There are 49 comments at the moment, we would love to hear your opinion too.

  1. The FCA, the industry, advisers need to ban, stop, cease taking money from the client via – existing investments, new investments, new products …..

    The client should pay by cheque for advice/implementation.

    Until this happens clients will continue to get ripped off.

    My view is over the next 5 years clients will start to question these charges and markert forces (as they always do) will sort this mess out.

    The FSA should have had the b#lls the ban taking fees through products.

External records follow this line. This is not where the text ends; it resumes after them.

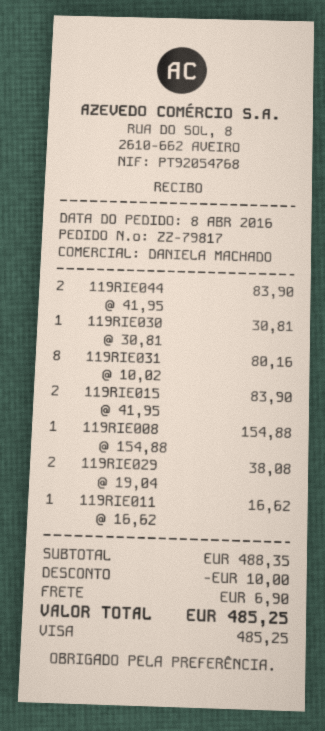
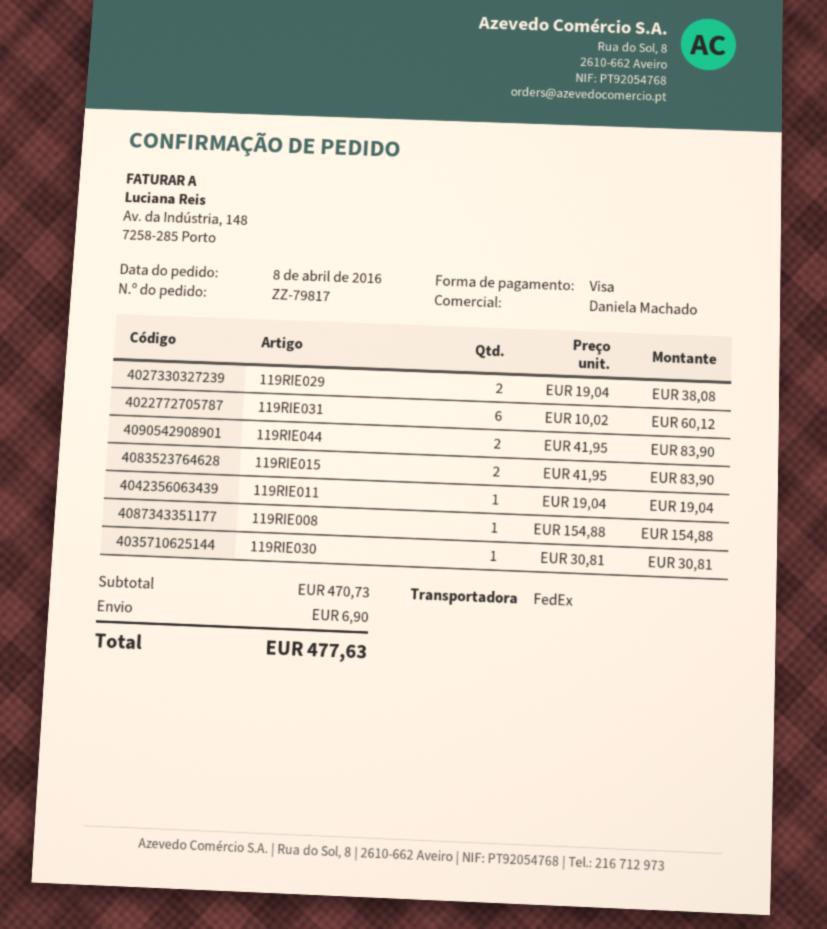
119RIE031: 8 x 10.02 = 80.16 -> 6 x 10.02 = 60.12
119RIE011: 1 x 16.62 = 16.62 -> 1 x 19.04 = 19.04
subtotal: 488.35 -> 470.73
discount: 10.00 -> none
total: 485.25 -> 477.63

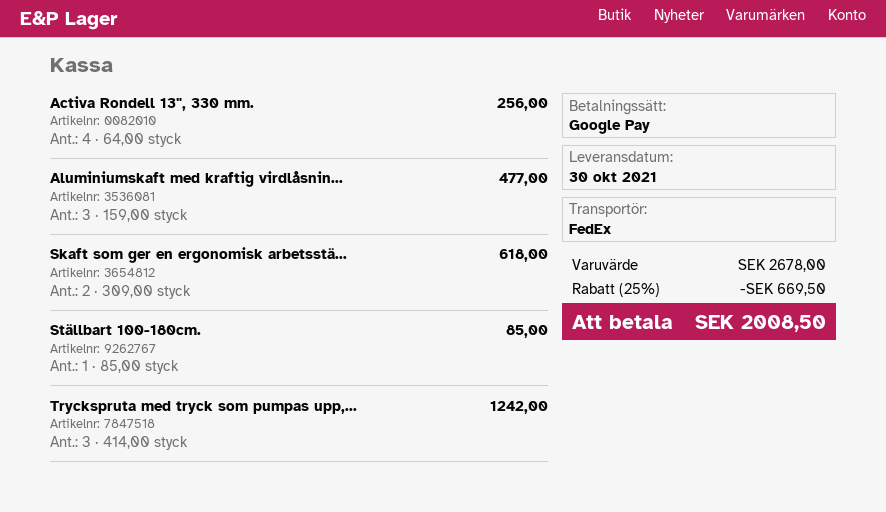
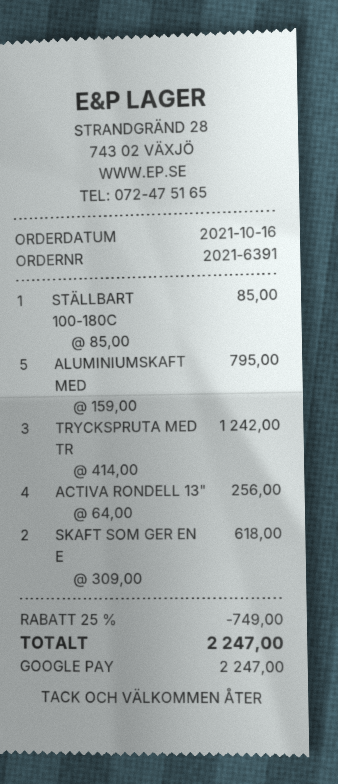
Aluminiumskaft med kraftig virdlåsnin...: 3 x 159.00 = 477.00 -> 5 x 159.00 = 795.00
discount: 25% = 669.50 -> 25% = 749.00
total: 2008.50 -> 2247.00

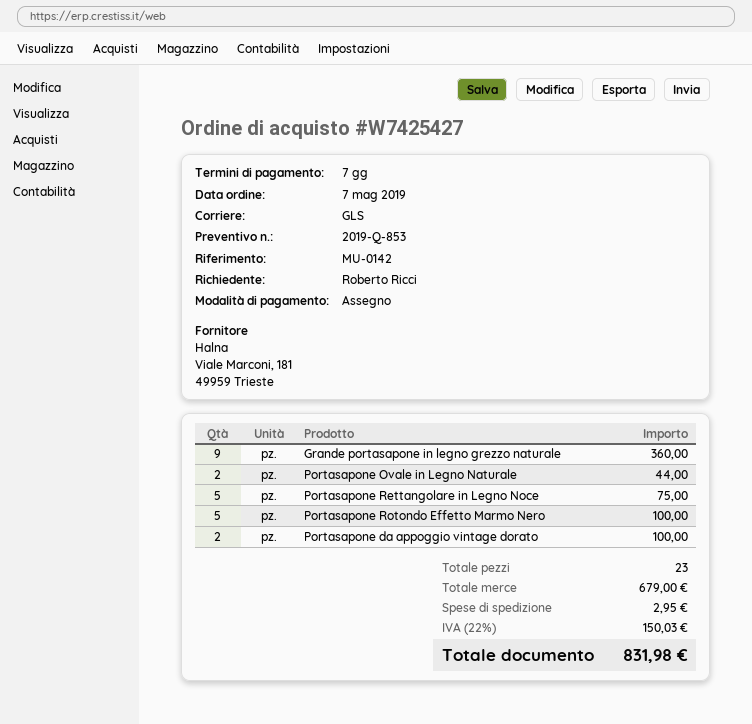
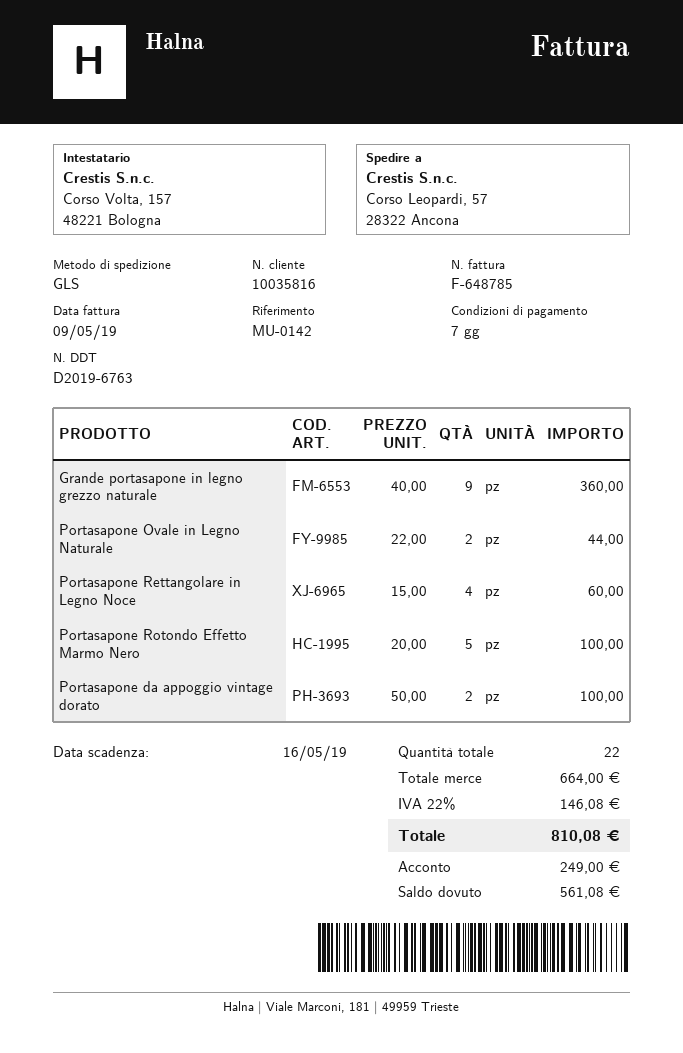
Portasapone Rettangolare in Legno Noce: 5 for 75.00 -> 4 for 60.00
total quantity: 23 -> 22
subtotal: 679.00 -> 664.00
shipping: 2.95 -> none
tax: 22% = 150.03 -> 22% = 146.08
total: 831.98 -> 810.08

  2. Agree. It seems odd that advisers are still taking “commission” i.e. charges from an ISA as well as an adviser charge from a transfer into an ISA thereby not fully utilising their ISA allowance. Why take any charge from an investment when you have already paid for the cost of the investment? Advisers argue about giving the client choice as to how they pay but the truth is we haven’t the guts to argue what is best for the client which is basically leave your investments intact thereby maximising your returns and pay me a cheque and / or retainer.
    The FCA got the RDR wrong when it came to disclosing costs and charges. Keep the contract clean and invoice the client directly.

  3. Incompetent regulators 9th August 2013 at 9:17 am

    A good source from a provider has told me he has some advisers regularly talking with his company for advice on their products, clients have been charged for advice and no business transacted. So here we have advisers ripping clients off for hourly fees and offering them nothing as a result. What about these situations? FCA and RDR has caused this mess.

  4. Im not sure what all the fuss is about.
    IFA quotes a a charge that is payable for the full package, including implementation should the client choose to do something, with agreement built in to pay a lower charge if no implementation takes place should the client decide not to.
    NO “dealing” bias for the IFA, hes paid for all work done whatever happens, plus the client knows what they are agreeing to in advance and has choice to implement or not. They can even choose to self implement if they wish. Maximum consumer choice and IFAs paid for what they do and not paid for what they dont do.
    Is it really any more complicated than that?

  5. I suspect that the first two comments have come from IFA’s that either only deal with HNW professionals or are London based. There are a hell of a lot more IFA’s who do an excellent job, provide the client with options on how to pay, including product charging which for so many existing clients remains the only way in which they can continue to access quality advice. How an IFA decides to run his business as long as he is disclosing his charging structure beforehand to the client and the cost of the advice is his business. On the other side of the coin for clients with regards to dealing bias is that they may feel under pressure to buy a product knowing full well that they may end up with a service with no return. And finally with regards to the client should pay by cheque every time. Great idea especially for higher rate tax payers who want to invest into pensions.

  6. @anon Aviva offered me 1.5% commission on an annuity as long as I ticked the “no advice” box.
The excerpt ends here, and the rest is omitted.